» WHAT YOU HAVE TO DO: All records below must be retyped exactly.

» GIVEN RECORDS:
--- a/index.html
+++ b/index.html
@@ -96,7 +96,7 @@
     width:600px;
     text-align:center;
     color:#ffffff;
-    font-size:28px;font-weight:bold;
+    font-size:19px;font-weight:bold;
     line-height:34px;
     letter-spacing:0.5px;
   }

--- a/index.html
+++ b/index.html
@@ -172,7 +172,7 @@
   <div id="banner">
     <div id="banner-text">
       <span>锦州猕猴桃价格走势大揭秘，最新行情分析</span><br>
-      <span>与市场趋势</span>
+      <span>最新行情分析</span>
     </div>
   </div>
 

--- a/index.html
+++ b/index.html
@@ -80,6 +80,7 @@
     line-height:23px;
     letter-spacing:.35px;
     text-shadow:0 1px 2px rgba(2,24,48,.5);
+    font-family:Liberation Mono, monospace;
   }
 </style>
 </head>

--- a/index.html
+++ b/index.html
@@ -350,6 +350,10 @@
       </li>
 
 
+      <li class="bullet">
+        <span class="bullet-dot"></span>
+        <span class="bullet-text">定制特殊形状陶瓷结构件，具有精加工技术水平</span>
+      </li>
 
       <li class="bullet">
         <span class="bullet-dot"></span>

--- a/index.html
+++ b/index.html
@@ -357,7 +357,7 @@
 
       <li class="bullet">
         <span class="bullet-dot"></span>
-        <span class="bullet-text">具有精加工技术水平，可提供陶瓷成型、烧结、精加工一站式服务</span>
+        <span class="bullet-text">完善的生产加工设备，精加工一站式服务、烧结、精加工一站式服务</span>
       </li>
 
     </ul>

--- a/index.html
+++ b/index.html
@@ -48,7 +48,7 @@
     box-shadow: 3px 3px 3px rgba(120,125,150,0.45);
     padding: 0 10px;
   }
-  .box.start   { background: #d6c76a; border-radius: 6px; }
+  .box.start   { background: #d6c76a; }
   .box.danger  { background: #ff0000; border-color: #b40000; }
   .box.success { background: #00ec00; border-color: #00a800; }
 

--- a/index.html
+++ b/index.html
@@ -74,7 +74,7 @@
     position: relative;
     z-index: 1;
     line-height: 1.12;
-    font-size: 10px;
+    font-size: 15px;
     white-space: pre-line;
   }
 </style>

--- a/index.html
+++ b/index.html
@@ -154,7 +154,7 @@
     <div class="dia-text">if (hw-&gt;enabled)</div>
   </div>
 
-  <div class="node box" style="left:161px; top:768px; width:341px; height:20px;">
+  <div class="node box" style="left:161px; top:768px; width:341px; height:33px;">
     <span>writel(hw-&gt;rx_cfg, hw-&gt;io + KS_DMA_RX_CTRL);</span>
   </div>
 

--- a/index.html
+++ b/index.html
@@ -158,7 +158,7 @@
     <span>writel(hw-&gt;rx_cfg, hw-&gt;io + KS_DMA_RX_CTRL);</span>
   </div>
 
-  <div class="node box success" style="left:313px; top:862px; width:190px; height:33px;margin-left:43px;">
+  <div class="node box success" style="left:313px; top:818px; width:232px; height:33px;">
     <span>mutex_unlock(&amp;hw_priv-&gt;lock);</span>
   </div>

» OUTPUT OF THE TASK:
--- a/index.html
+++ b/index.html
@@ -96,7 +96,7 @@
     width:600px;
     text-align:center;
     color:#ffffff;
-    font-size:28px;font-weight:bold;
+    font-size:19px;font-weight:bold;
     line-height:34px;
     letter-spacing:0.5px;
   }

--- a/index.html
+++ b/index.html
@@ -172,7 +172,7 @@
   <div id="banner">
     <div id="banner-text">
       <span>锦州猕猴桃价格走势大揭秘，最新行情分析</span><br>
-      <span>与市场趋势</span>
+      <span>最新行情分析</span>
     </div>
   </div>
 

--- a/index.html
+++ b/index.html
@@ -80,6 +80,7 @@
     line-height:23px;
     letter-spacing:.35px;
     text-shadow:0 1px 2px rgba(2,24,48,.5);
+    font-family:Liberation Mono, monospace;
   }
 </style>
 </head>

--- a/index.html
+++ b/index.html
@@ -350,6 +350,10 @@
       </li>
 
 
+      <li class="bullet">
+        <span class="bullet-dot"></span>
+        <span class="bullet-text">定制特殊形状陶瓷结构件，具有精加工技术水平</span>
+      </li>
 
       <li class="bullet">
         <span class="bullet-dot"></span>

--- a/index.html
+++ b/index.html
@@ -357,7 +357,7 @@
 
       <li class="bullet">
         <span class="bullet-dot"></span>
-        <span class="bullet-text">具有精加工技术水平，可提供陶瓷成型、烧结、精加工一站式服务</span>
+        <span class="bullet-text">完善的生产加工设备，精加工一站式服务、烧结、精加工一站式服务</span>
       </li>
 
     </ul>

--- a/index.html
+++ b/index.html
@@ -48,7 +48,7 @@
     box-shadow: 3px 3px 3px rgba(120,125,150,0.45);
     padding: 0 10px;
   }
-  .box.start   { background: #d6c76a; border-radius: 6px; }
+  .box.start   { background: #d6c76a; }
   .box.danger  { background: #ff0000; border-color: #b40000; }
   .box.success { background: #00ec00; border-color: #00a800; }
 

--- a/index.html
+++ b/index.html
@@ -74,7 +74,7 @@
     position: relative;
     z-index: 1;
     line-height: 1.12;
-    font-size: 10px;
+    font-size: 15px;
     white-space: pre-line;
   }
 </style>

--- a/index.html
+++ b/index.html
@@ -154,7 +154,7 @@
     <div class="dia-text">if (hw-&gt;enabled)</div>
   </div>
 
-  <div class="node box" style="left:161px; top:768px; width:341px; height:20px;">
+  <div class="node box" style="left:161px; top:768px; width:341px; height:33px;">
     <span>writel(hw-&gt;rx_cfg, hw-&gt;io + KS_DMA_RX_CTRL);</span>
   </div>
 

--- a/index.html
+++ b/index.html
@@ -158,7 +158,7 @@
     <span>writel(hw-&gt;rx_cfg, hw-&gt;io + KS_DMA_RX_CTRL);</span>
   </div>
 
-  <div class="node box success" style="left:313px; top:862px; width:190px; height:33px;margin-left:43px;">
+  <div class="node box success" style="left:313px; top:818px; width:232px; height:33px;">
     <span>mutex_unlock(&amp;hw_priv-&gt;lock);</span>
   </div>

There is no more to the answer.